### WORK ITEM
Lift out, unaltered, the lines of the material below between the line holding "[46,457,602,474] [46,482,235,499] When" and the line holding "[575,485,603,494] [46,507,331,523] text", counting both.

### PROVIDED RECORDS

= = = =

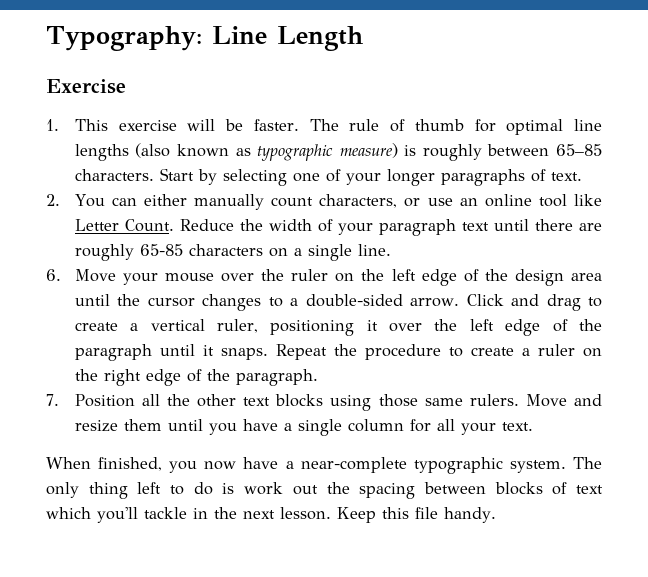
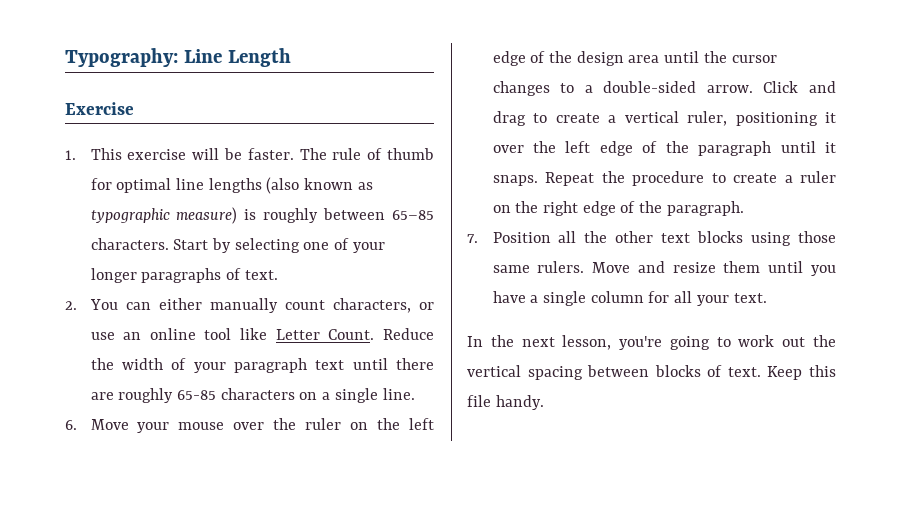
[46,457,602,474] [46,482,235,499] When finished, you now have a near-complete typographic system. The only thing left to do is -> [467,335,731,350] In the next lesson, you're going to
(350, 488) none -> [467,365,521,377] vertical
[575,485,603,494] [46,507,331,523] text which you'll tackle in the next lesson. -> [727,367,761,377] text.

= = = =

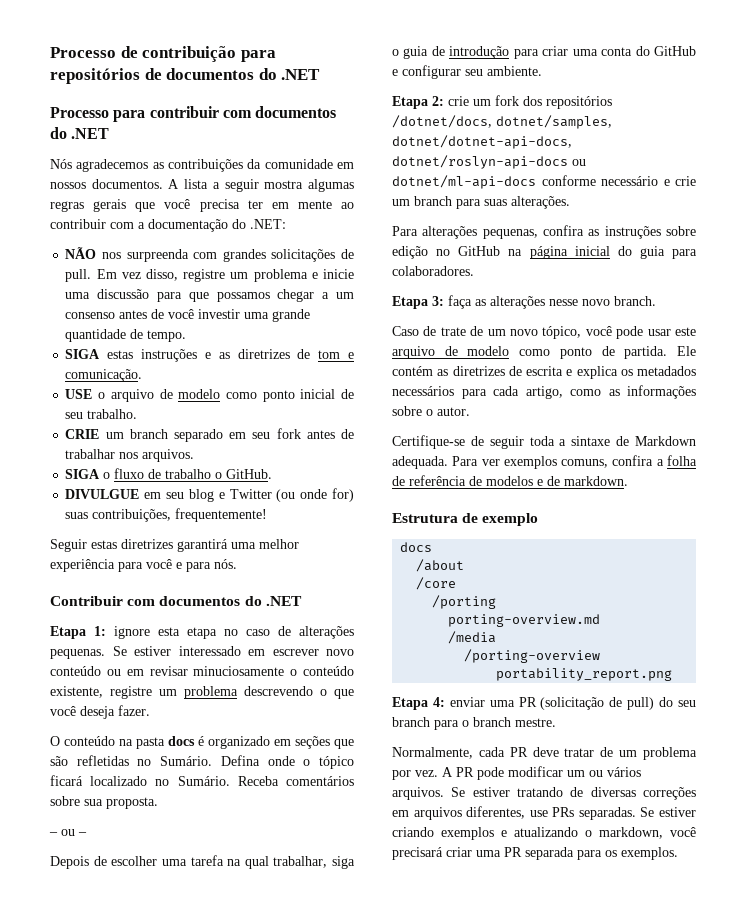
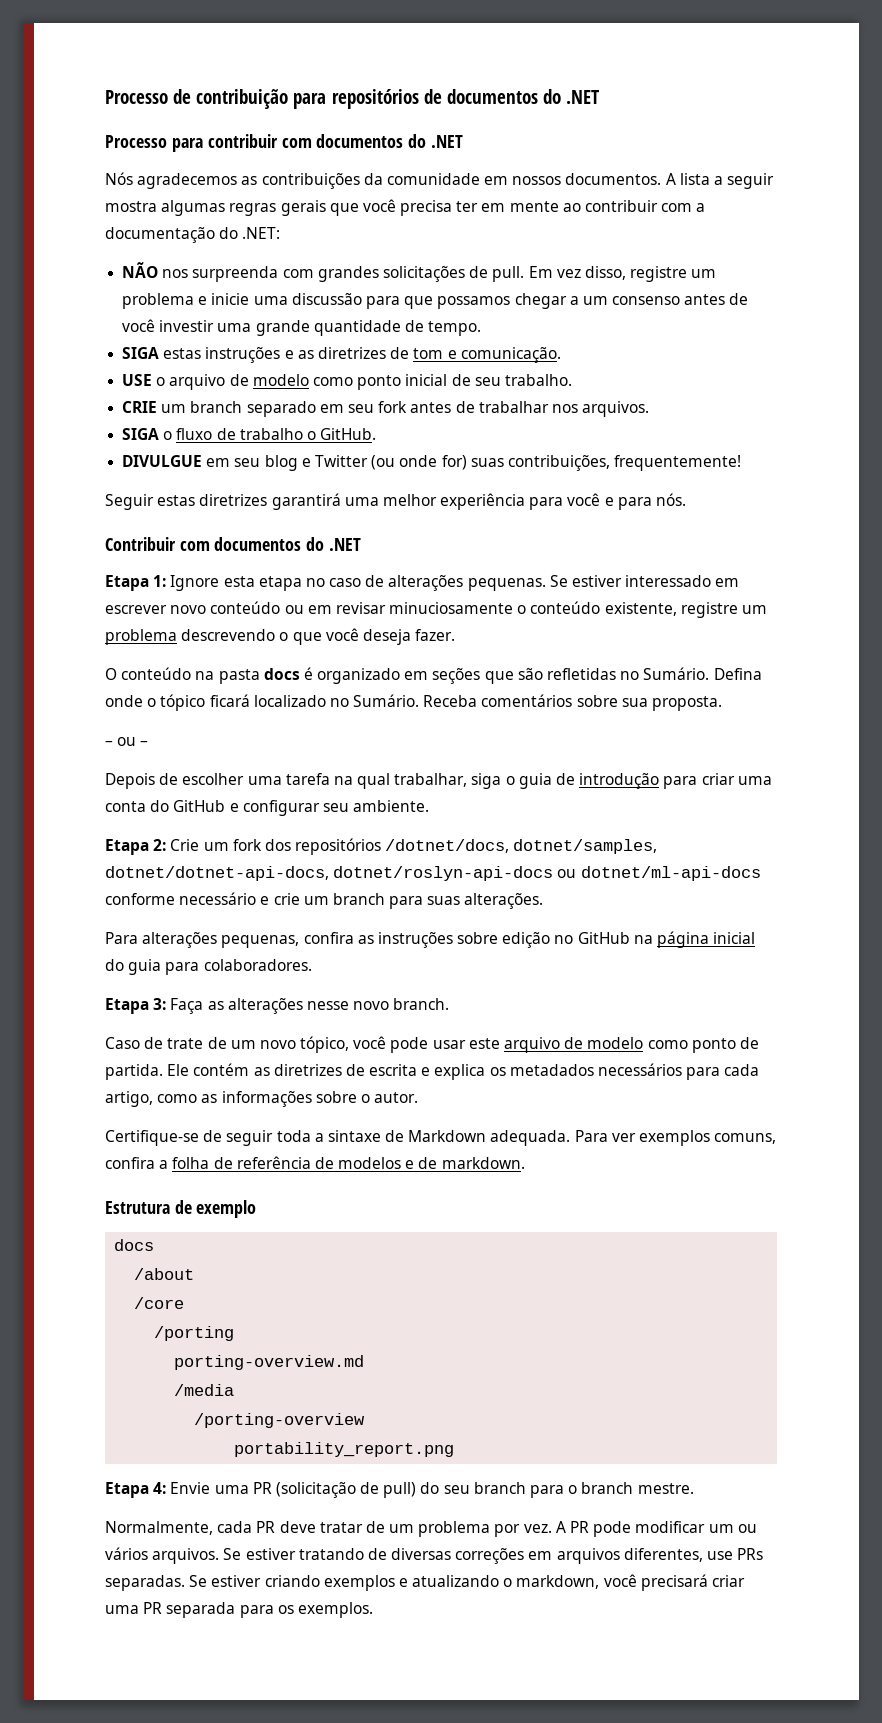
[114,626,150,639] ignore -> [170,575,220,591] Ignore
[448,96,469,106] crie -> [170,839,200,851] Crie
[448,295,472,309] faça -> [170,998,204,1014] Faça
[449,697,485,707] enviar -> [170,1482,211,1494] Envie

= = = =

### SOLUTION TO THIS EXERCISE
[46,457,602,474] [46,482,235,499] When finished, you now have a near-complete typographic system. The only thing left to do is -> [467,335,731,350] In the next lesson, you're going to
(350, 488) none -> [467,365,521,377] vertical
[575,485,603,494] [46,507,331,523] text which you'll tackle in the next lesson. -> [727,367,761,377] text.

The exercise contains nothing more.